19

I'm wondering why there have to be so many regular expression dialects. Why does it seem like so many languages, rather then reusing a tried and true dialect, seem bent on writing their own.

Like these.

I mean, I understand that some of these do have very different backends. But shouldn't that be abstracted from the programmer?

I'm more referring to the odd but small differences, like where parentheses have to be escaped in one language, but are literals in another. Or where meta-characters mean somewhat different things.

Is there any particular reason we can't have some sort of universal dialect for regular expressions? I would think it would make things much easier for programmers who have to work in multiple languages.

BigBeagle
  • 695
  • 1
  • 9
  • 18
  • I dunno, maybe the developers of each dialect thought theirs was better than all the others, or maybe it suited a specific need at the time that other didn't yet suport, and then when others decided to implement those features they thought they could do it better. It's not as though there's a Central Regex Governing Committee. – FrustratedWithFormsDesigner Feb 19 '10 at 16:49
  • 2
    Wouldn't that be what Posix is supposed to be :-)? – BigBeagle Feb 19 '10 at 16:54
  • 1
    http://stackoverflow.com/a/11857890/874188 has a bit of historical background if that's what you are after. – tripleee Aug 26 '16 at 02:57

4 Answers4

14

Because regular expressions only have three operations:

  • Concatenation
  • Union |
  • Kleene closure *

Everything else is an extension or syntactic sugar, and so has no source for standardization. Things like capturing groups, backreferences, character classes, cardinality operations, etc are all additions to the original definition of regular expressions.

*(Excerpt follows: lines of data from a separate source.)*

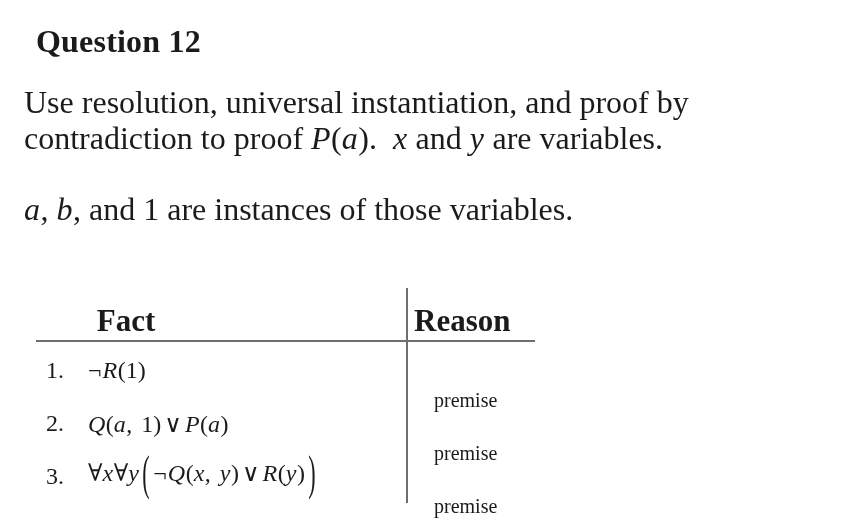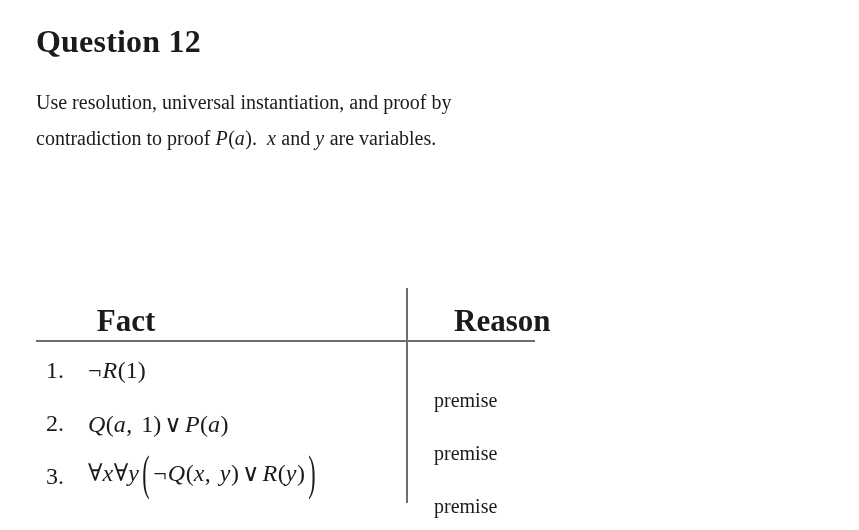--- a/index.html
+++ b/index.html
@@ -27,22 +27,22 @@
     top: 24px;
     font-size: 32px;
     font-weight: bold;
     letter-spacing: 0.2px;
     line-height: 1.1;
     white-space: nowrap;
     text-align: center;
   }
   .para {
     position: absolute;
-    left: 36px;
-    font-size: 20px;
+    left: 24px;
+    font-size: 32px;
     line-height: 36px;
     white-space: nowrap;
   }
   #para1 { top: 84px; }
   #para2 { top: 191px; }
   .mi {
     font-style: italic;
     font-family: "Liberation Serif", "DejaVu Serif", serif;
     padding-right: 0.5px;
   }
@@ -79,21 +79,20 @@
   #th-fact {
     left: 36px;
     top: 303px;
     width: 180px;
     text-align: center;
   }
   #th-reason {
     left: 414px;
     top: 303px;
     text-align: left;
-    margin-left: 40px;
   }
   .rownum {
     position: absolute;
     left: 46px;
     font-size: 24px;
     white-space: nowrap;
   }
   .fact {
     position: absolute;
     left: 88px;
@@ -139,20 +138,23 @@
 
 <div class="page">
 
   <div class="title">Question 12</div>
 
   <div class="para" id="para1">
     <div><span>Use resolution, universal instantiation, and proof by</span></div>
     <div><span>contradiction to proof </span><span class="mi">P</span><span class="mn">(</span><span class="mi">a</span><span class="mn">)</span><span class="mn">.</span>&nbsp;&nbsp;<span class="mi">x</span><span> and </span><span class="mi">y</span><span> are variables.</span></div>
   </div>
 
+  <div class="para" id="para2">
+    <span class="mi">a</span><span>, </span><span class="mi">b</span><span>, and </span><span class="mn">1</span><span> are instances of those variables.</span>
+  </div>
 
   <div class="table">
 
     <div class="vrule"></div>
     <div class="hrule"></div>
 
     <div class="th" id="th-fact">Fact</div>
     <div class="th" id="th-reason">Reason</div>
 
     <div class="rownum r1">1.</div>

Some of these extensions make "regular expressions" no longer regular at all. They are able to decide non-regular languages because of these extras, but we still call them regular expressions regardless.

As people add more extensions, they will often try to use other, common variations of regular expressions. That's why nearly every dialect uses X+ to mean "one or many Xs", which itself is just a shortcut for writing XX*.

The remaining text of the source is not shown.